#### Task directions:
Nothing beyond the line containing "font-size: 14px ->" is to be printed; print exactly each line from the start of the records below through that line, leaving out pictures.

--

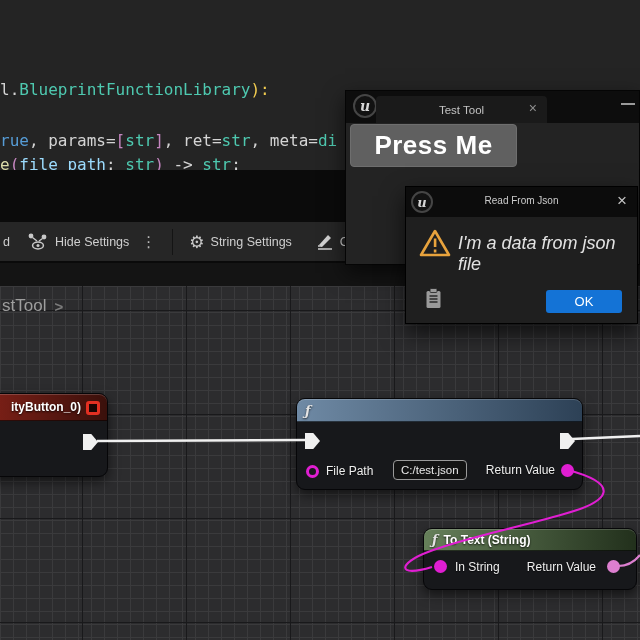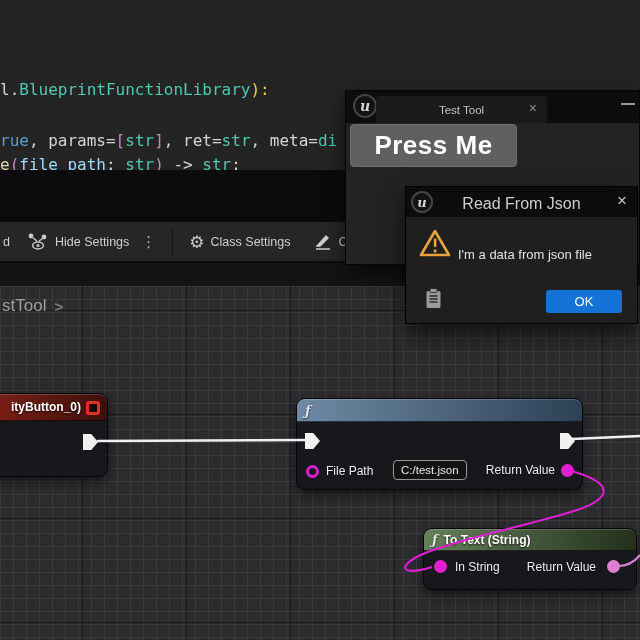"Read From Json" .dlg-title { font-size: 16px -> 10px }
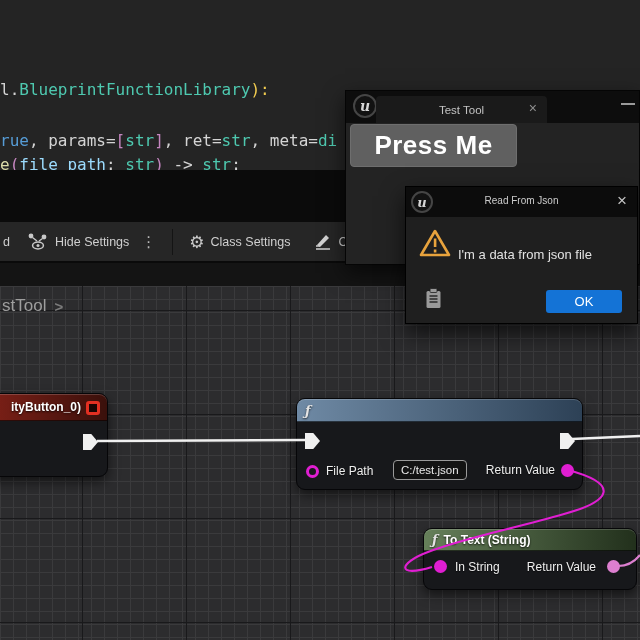"Class Settings" span { text: Class -> String }
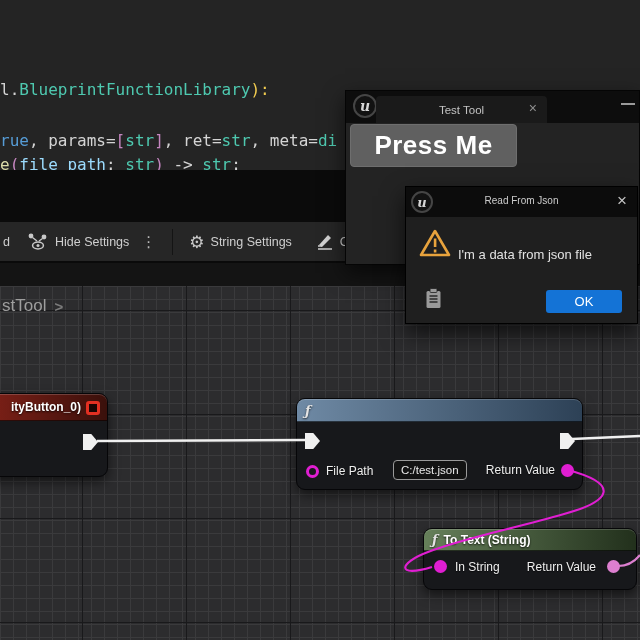"I'm a data from json" .dlg-msg { font-size: 13px -> 18px; font-style: none -> italic; top: 60px -> 46px }
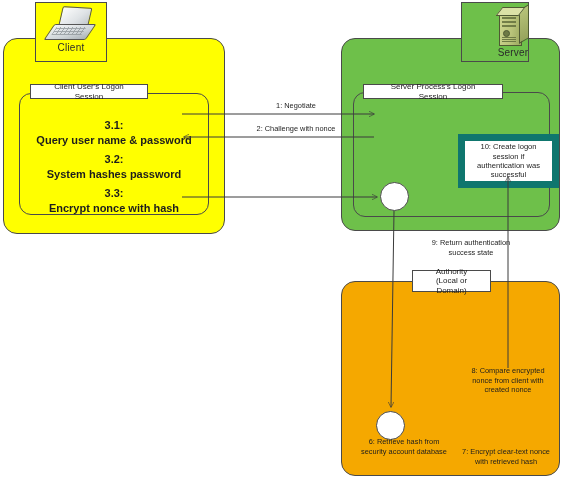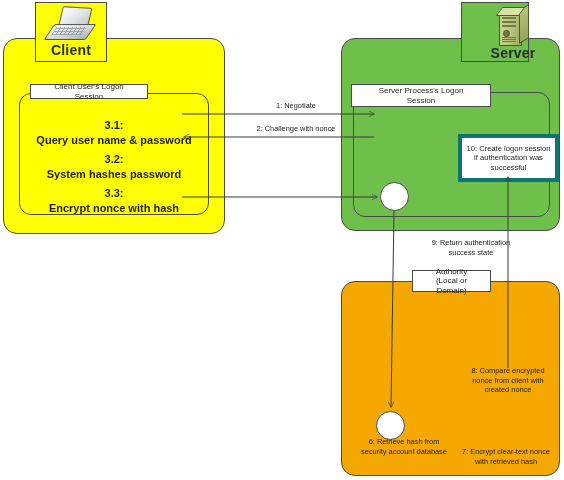"Client" .node-icon-label { font-size: 14px -> 10px; font-weight: bold -> normal }
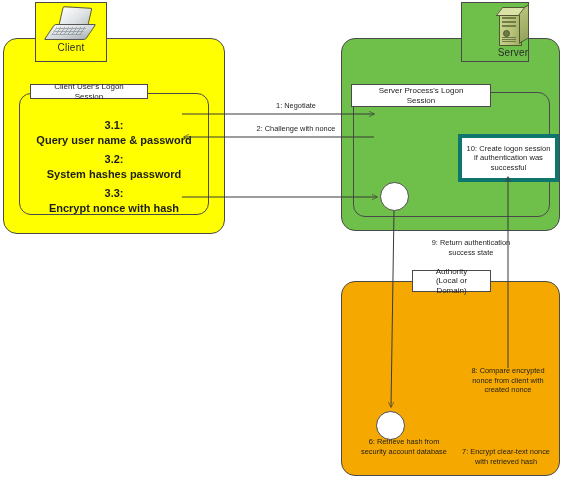"Server Process's Logon Session" div.abs { height: 23px -> 15px; left: 351px -> 363px }
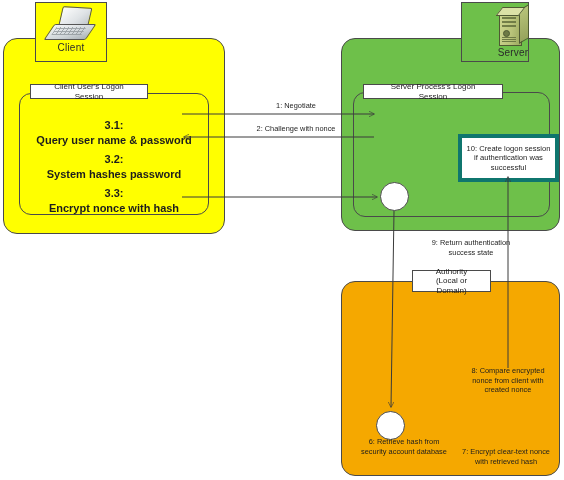"10: Create logon session if" .note-box { border: 4px solid #0f766e -> 7px solid #0f766e }
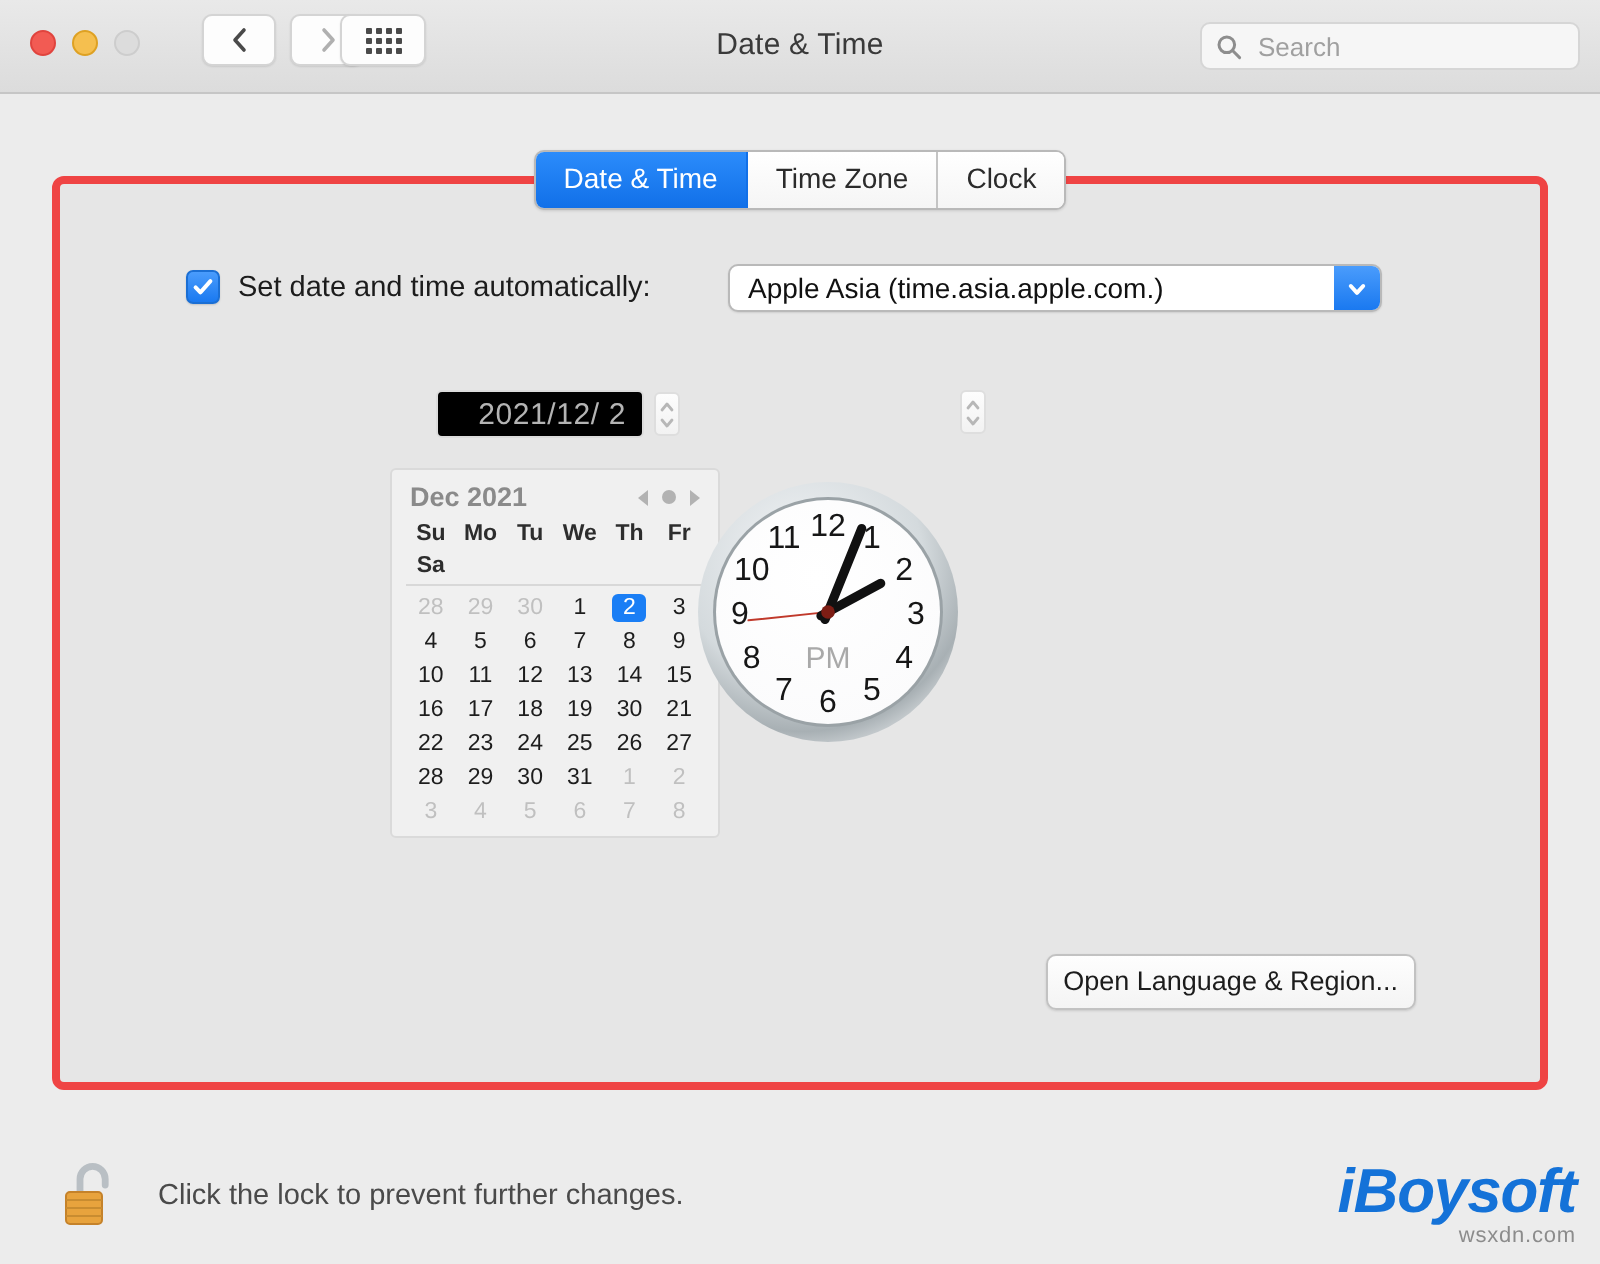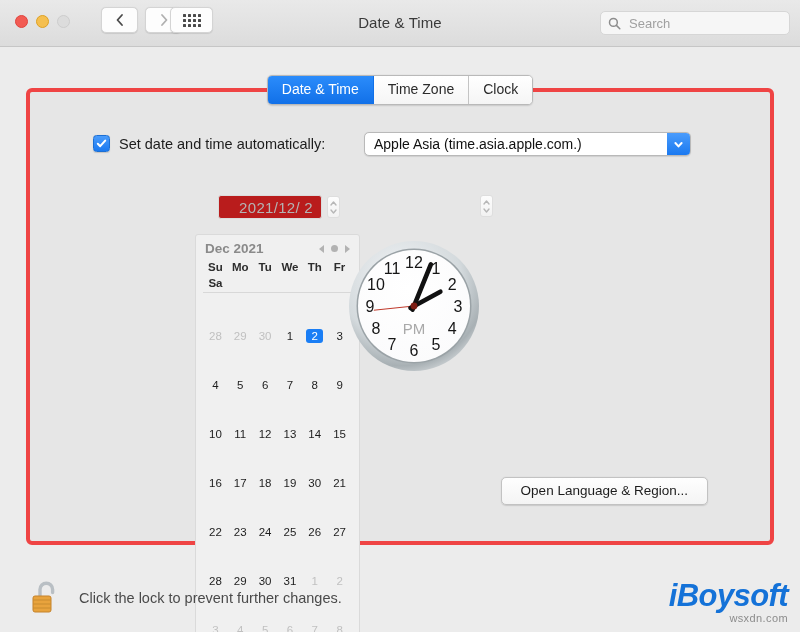"2021/12/ 2" .txtfield { background: #b91c1c -> #000000 }
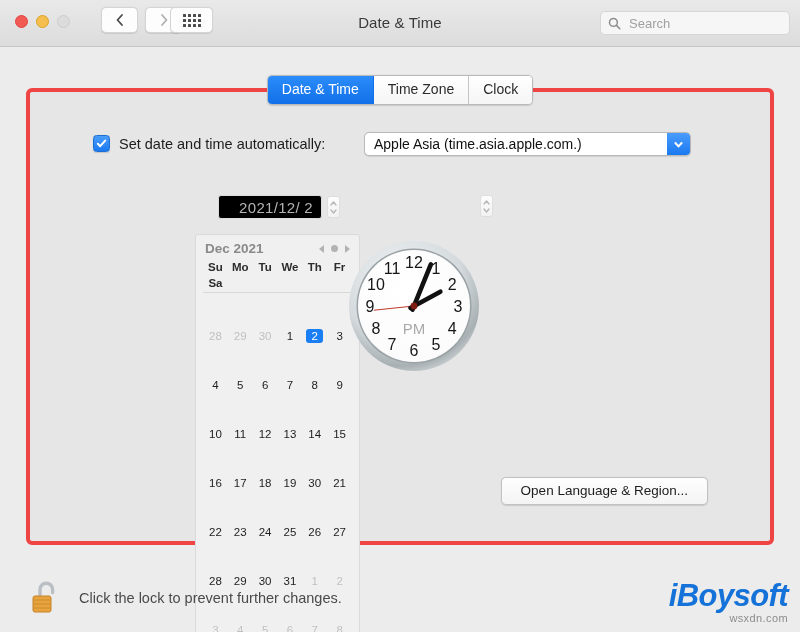"28" .cal-day { margin-top: 32px -> none }
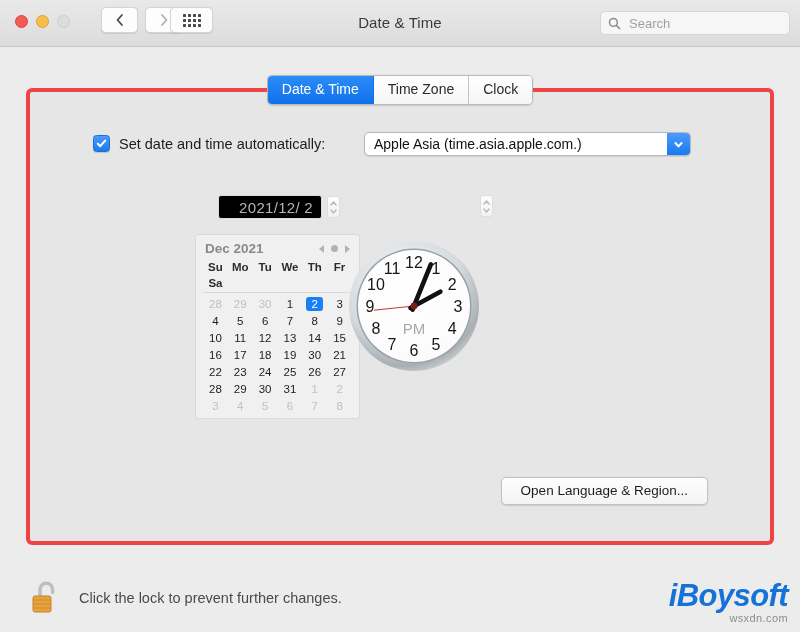"Open Language & Region..." .open-btn { padding: 5px 19px 6px -> 5px 8px 6px }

--

#### Your solution:
"Read From Json" .dlg-title { font-size: 16px -> 10px }
"Class Settings" span { text: Class -> String }
"I'm a data from json" .dlg-msg { font-size: 13px -> 18px; font-style: none -> italic; top: 60px -> 46px }
"Client" .node-icon-label { font-size: 14px -> 10px; font-weight: bold -> normal }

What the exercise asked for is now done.